Validation and deserialization are two distinct steps in your case. If deserialization itself fails, i.e. because the data is the wrong type, validation will never be executed. With validation you can catch stuff you can't with deserialization alone, like making sure a string is actually a valid URL. If you don't like this approach (which I totally understand), move validation into deserialization. Validator for example offers its validations as functions, like validate_required. You can call that inside your implementation of Deserialize, making deserialization fail directly, rather than having a second validation step. Downside is that you can't use the default Deserialize implementation provided by the macro.
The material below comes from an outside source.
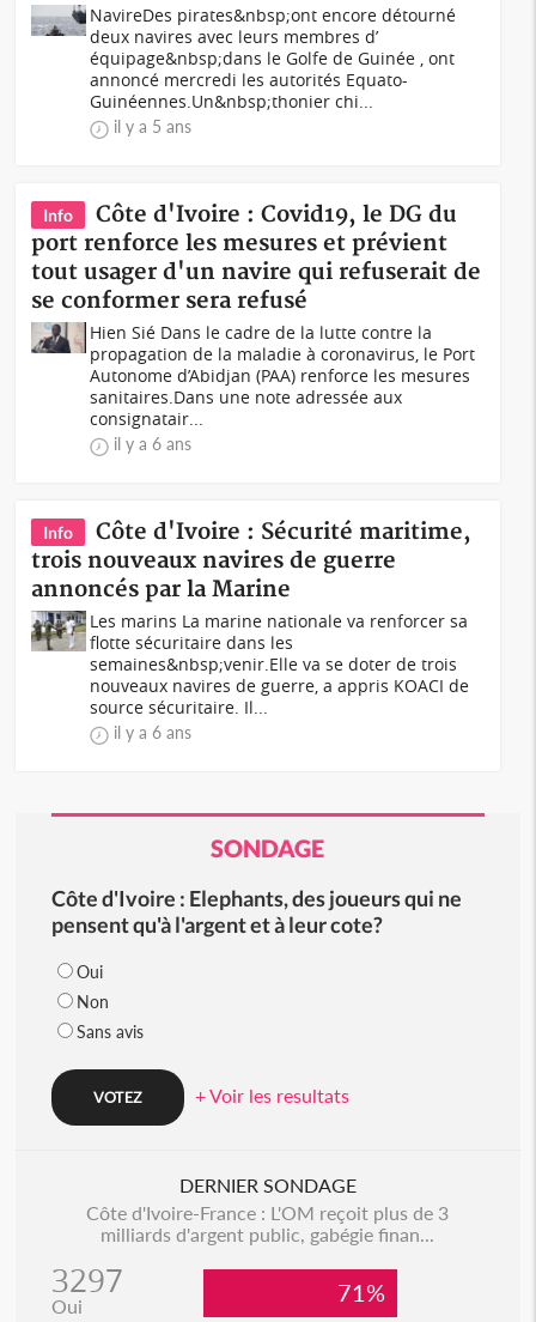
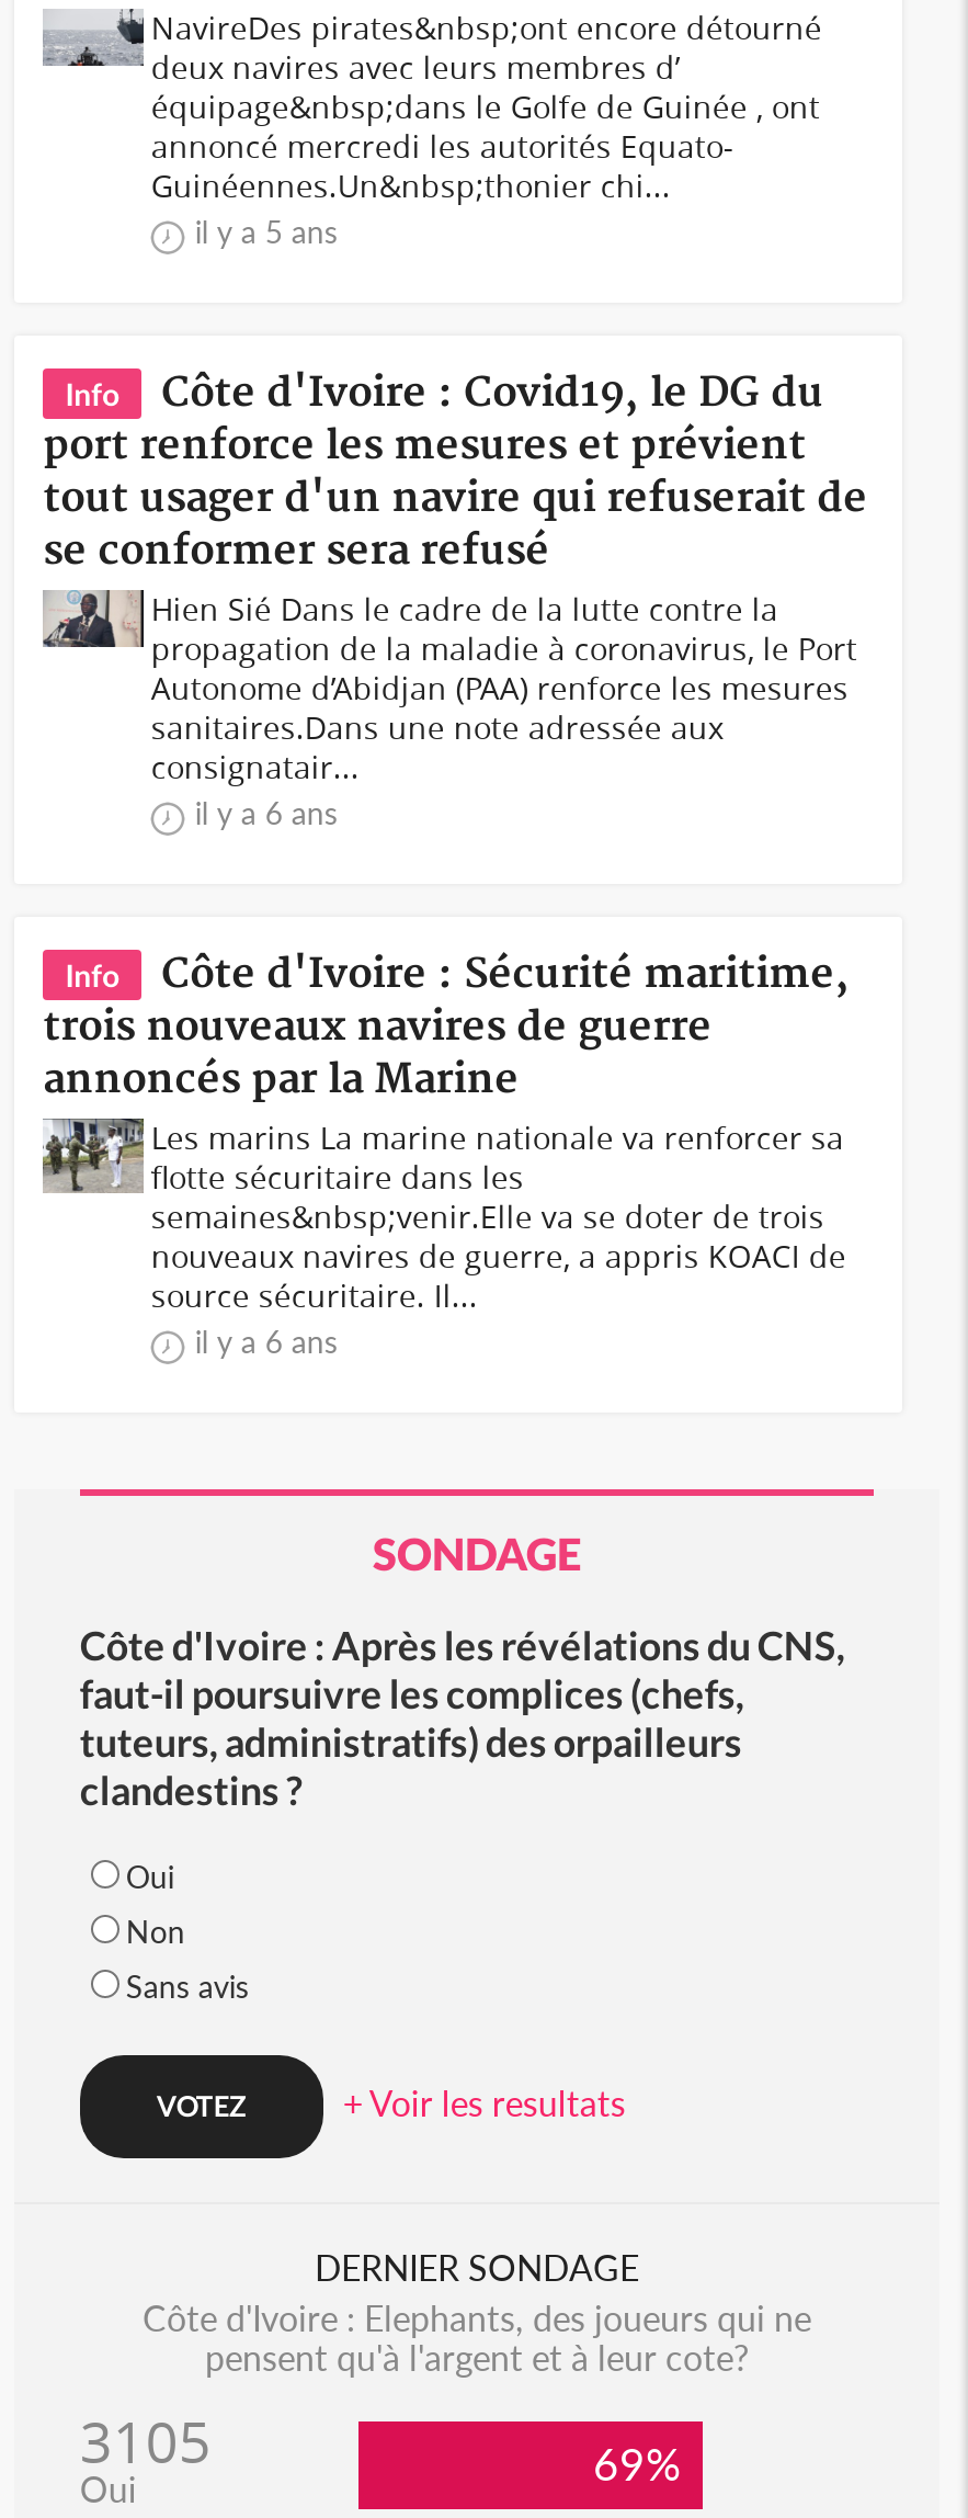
none -> [80,1621,845,1814] Côte d'Ivoire : Après les révélations du CNS, | faut-il poursuivre les complices (chefs, | tuteurs, administratifs) des orpailleurs | clandestins ?
moved [51,885,462,938] -> [143,2296,811,2378]: Côte d'Ivoire : Elephants, des joueurs qui ne | pensent qu'à l'argent et à leur cote?
[51,1201,449,1302] Côte d'Ivoire-France : L'OM reçoit plus de 3 | milliards d'argent public, gabégie finan... | 3297 -> [80,2404,211,2481] 3105
[337,1278,397,1306] 71% -> [593,2437,703,2489] 69%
I personally would outright reject foolishness like wrongly typed data instead of trying to make sense of it. Passing a number in a field that requires a string is nothing I'd want my API to encourage. serde_json does exactly that, rejecting wrong types. If you want to circumvent this, you could override the default deserialization behaviour of a field with a custom function you pass to serde with the #[serde(deserialize_with = "...")] attribute:
#[derive(Serialize, Deserialize, Debug, Validate)]
pub struct Metadata {
#[validate(required(message = "`name` is required"))]
name: Option<String>,
#[validate(required(message = "`description is required`"))]
#[serde(deserialize_with = "string_or_number")]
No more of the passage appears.